Het skoopbeeld rechts kan veroorzaakt worden door een transformator die in saturatie gaat.
In magenta hebben we het inputsignaal, en in het geel het signaal gemeten aan de cathode, over een meetweerstand van 1Ω (eindtrap met negatieve roosterpolarisatie).
De eindtrap werkt duidelijk in classe AB, met een stroom die nul is gedurende de halve periode. De maximale stroom door de eindtrap blijkt 145mA te bedragen.
Die rare top wordt veroorzaakt door de stijgende stroom door de transformator (en de eindtrap) als de transformator in saturatie gaat. De transformator gedraagt zich dan als een gewone ohmse weerstand (in dit geval 320Ω).

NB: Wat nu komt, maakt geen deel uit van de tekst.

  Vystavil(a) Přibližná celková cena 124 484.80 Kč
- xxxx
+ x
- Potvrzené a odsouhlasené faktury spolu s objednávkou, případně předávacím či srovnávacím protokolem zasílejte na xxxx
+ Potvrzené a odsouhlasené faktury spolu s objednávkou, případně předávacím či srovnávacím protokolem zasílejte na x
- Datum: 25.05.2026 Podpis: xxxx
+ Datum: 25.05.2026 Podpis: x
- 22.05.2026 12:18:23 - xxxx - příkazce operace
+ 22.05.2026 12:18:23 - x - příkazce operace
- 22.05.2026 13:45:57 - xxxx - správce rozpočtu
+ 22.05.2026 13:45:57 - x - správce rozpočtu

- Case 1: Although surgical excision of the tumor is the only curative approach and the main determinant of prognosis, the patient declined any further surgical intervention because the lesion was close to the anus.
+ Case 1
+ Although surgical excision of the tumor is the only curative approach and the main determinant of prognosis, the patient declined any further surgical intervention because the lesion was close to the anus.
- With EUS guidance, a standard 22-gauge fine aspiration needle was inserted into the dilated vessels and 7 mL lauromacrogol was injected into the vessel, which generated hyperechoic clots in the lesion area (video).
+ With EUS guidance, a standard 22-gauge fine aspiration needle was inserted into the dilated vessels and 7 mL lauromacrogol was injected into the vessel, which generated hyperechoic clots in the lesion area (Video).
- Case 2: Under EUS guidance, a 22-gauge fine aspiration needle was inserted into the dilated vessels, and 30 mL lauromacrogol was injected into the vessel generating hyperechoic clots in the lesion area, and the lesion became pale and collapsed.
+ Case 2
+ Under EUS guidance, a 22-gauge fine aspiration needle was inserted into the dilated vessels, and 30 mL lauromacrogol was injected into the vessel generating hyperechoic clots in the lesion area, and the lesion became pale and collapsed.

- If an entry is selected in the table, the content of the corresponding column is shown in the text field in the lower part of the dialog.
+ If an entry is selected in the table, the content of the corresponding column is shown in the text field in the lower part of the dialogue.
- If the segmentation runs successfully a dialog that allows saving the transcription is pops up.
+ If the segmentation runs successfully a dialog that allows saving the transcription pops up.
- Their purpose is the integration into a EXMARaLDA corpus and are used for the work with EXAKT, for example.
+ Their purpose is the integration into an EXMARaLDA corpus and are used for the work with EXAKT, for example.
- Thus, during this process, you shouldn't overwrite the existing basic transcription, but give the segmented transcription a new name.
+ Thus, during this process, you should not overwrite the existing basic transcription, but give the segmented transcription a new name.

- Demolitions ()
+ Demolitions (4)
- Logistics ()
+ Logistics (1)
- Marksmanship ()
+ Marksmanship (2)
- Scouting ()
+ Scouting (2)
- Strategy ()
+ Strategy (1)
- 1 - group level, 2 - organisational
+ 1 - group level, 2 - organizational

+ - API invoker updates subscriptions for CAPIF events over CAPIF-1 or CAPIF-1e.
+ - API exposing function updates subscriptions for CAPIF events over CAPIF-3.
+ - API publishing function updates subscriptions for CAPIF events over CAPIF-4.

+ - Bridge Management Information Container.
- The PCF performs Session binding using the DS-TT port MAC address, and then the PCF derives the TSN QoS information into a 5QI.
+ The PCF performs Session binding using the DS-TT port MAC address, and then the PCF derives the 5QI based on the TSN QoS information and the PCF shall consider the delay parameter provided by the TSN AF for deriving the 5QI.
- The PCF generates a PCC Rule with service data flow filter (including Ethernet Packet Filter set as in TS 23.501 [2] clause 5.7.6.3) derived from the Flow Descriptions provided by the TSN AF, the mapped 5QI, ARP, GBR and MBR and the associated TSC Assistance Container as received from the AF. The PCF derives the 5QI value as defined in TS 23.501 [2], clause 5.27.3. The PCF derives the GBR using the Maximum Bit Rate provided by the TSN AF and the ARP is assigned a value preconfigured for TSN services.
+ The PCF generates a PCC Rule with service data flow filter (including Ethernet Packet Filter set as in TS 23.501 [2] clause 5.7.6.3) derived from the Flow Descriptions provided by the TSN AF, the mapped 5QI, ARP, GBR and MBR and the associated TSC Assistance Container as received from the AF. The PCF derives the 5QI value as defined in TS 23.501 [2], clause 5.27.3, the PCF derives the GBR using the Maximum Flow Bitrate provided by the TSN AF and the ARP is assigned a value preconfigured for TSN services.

Dit fenomeen is enkel merkbaar bij lage frekwenties (de meting gebeurde hier bij 600Hz, maar het effekt is nog meer aanwezig bij lage frekwenties).
Het fenomeen wordt versterkt door de tegenkoppeling. Als de transfo in saturatie gaat, dan stijgt de uitgangsspanning bijna niet meer en probeert de tegenkoppeling de spanning toch te doen stijgen door een sterkere stuurspanning naar de roosters van de eindtrappen te sturen. Met uigeschakelde tegenkoppeling is het effekt pas even sterk aanwezig bij een frekwentie van 110Hz.
De kernverzadiging gebeurt geleidelijk en is niet vergelijkbaar met de brutale clipping van een transistorversterker.
Dan hebben we twee skoopbeelden met in blauw het ingangssignaal (het signaal dat versterkt moet worden), in geel uit uitgangssignaal (dat naar de luidspreker gestuurd moet worden) en in magenta het stuursignaal van de eindtrappen afgenomen op de anode van de spanningsversterker triode. De triode krijgt het inganssignaal op zijn stuurrooster, het uitgangssignaal op zijn cathode en voert een vergelijking uit. Het signaal op de anode is eigenlijk het correctiesignaal.
Een vereenvoudigde versterker met het ingangsignaal in blauw, het uitgangsignaal in geel en het correctiesignaal in magenta (verschil tussen in- en uitgang). De triode is als comparator geschakeld. |
Het eerste beeld is met een goede outputtransformator: het correctiesignaal heeft een relatief lage amplitude en komt overeen met het ingangssignaal. Het signaal op de uitgang heeft een amplitude van 9.4V voordat de vervormingen optreden. Men ziet een heel kleine dip onderaan het correctiesignaal, maar het signaal op de uitgang is niet vervormd. De versterker kan een vermogen van 11W leveren.
Het tweede beeld is opgenomen met een slechte transformator: het correctiesignaal heeft een vreemde vorm die niet overeen komt met de vorm van het ingangssignaal. Dit betekent dat de transfo het signaal niet correct kan doorgeven. De tegenkoppeling corrigeert de vervorming, waardoor het correctiesignaal zo'n vreemde vorm heeft. Het signaal op de uitgang is nog niet vervormd (de tegenkoppeling heeft de vervorming onderdrukt) maar het vermogen is beperkt tot 8W.